Start of Data to process

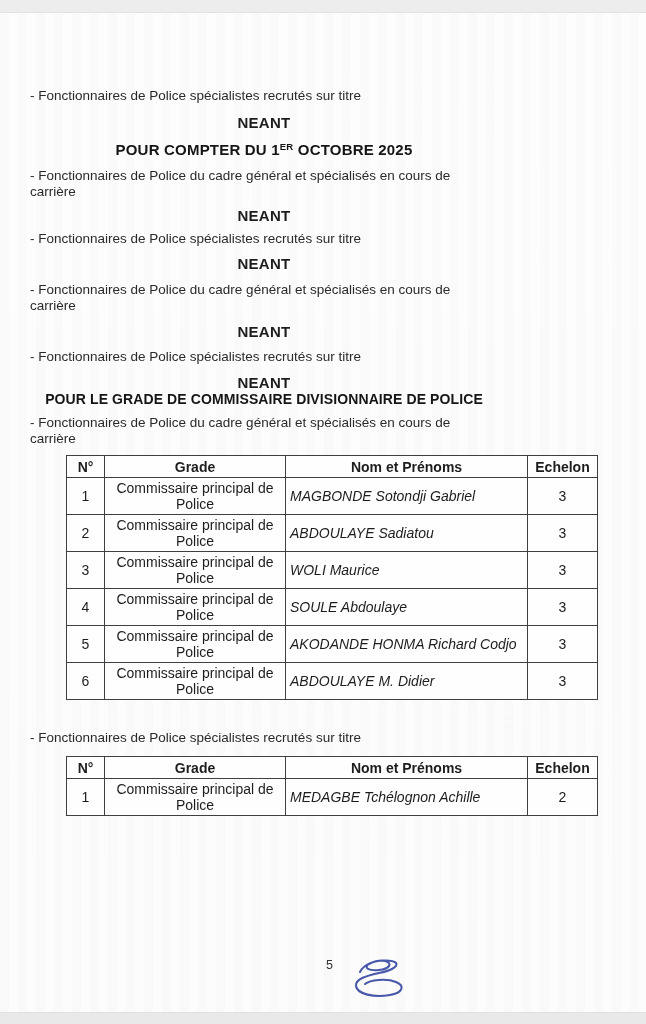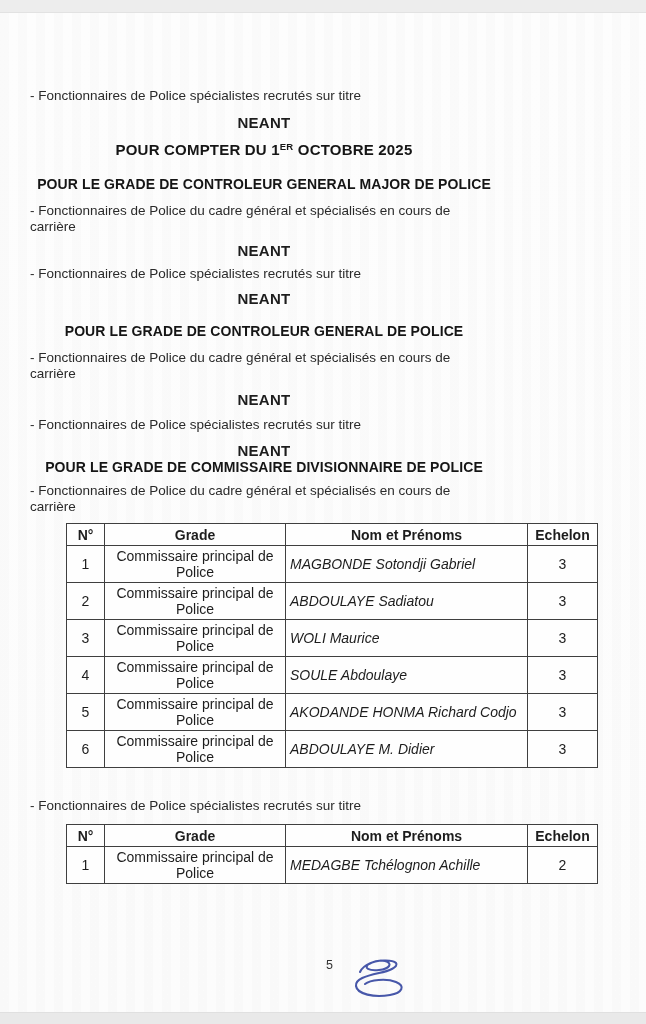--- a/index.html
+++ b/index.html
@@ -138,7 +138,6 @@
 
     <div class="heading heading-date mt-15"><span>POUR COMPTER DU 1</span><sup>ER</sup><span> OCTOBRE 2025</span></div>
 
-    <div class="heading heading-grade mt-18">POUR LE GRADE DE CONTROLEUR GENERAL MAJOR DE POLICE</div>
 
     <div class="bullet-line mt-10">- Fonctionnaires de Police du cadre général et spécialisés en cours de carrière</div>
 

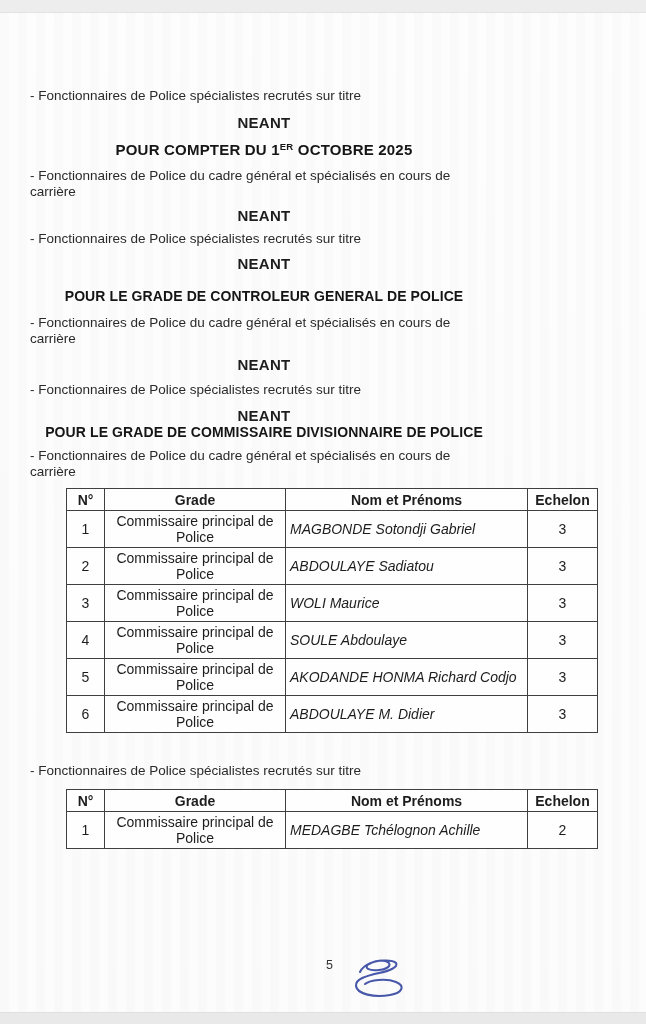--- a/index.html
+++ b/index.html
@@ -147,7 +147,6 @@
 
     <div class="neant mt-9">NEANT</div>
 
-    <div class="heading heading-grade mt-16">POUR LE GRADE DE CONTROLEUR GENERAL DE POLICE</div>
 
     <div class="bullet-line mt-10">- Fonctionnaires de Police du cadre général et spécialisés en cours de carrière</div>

End of Data to process

The problem:
An exact copy of all the records is required, with the pictures omitted.

Solved exercise:
--- a/index.html
+++ b/index.html
@@ -138,7 +138,6 @@
 
     <div class="heading heading-date mt-15"><span>POUR COMPTER DU 1</span><sup>ER</sup><span> OCTOBRE 2025</span></div>
 
-    <div class="heading heading-grade mt-18">POUR LE GRADE DE CONTROLEUR GENERAL MAJOR DE POLICE</div>
 
     <div class="bullet-line mt-10">- Fonctionnaires de Police du cadre général et spécialisés en cours de carrière</div>
 

--- a/index.html
+++ b/index.html
@@ -147,7 +147,6 @@
 
     <div class="neant mt-9">NEANT</div>
 
-    <div class="heading heading-grade mt-16">POUR LE GRADE DE CONTROLEUR GENERAL DE POLICE</div>
 
     <div class="bullet-line mt-10">- Fonctionnaires de Police du cadre général et spécialisés en cours de carrière</div>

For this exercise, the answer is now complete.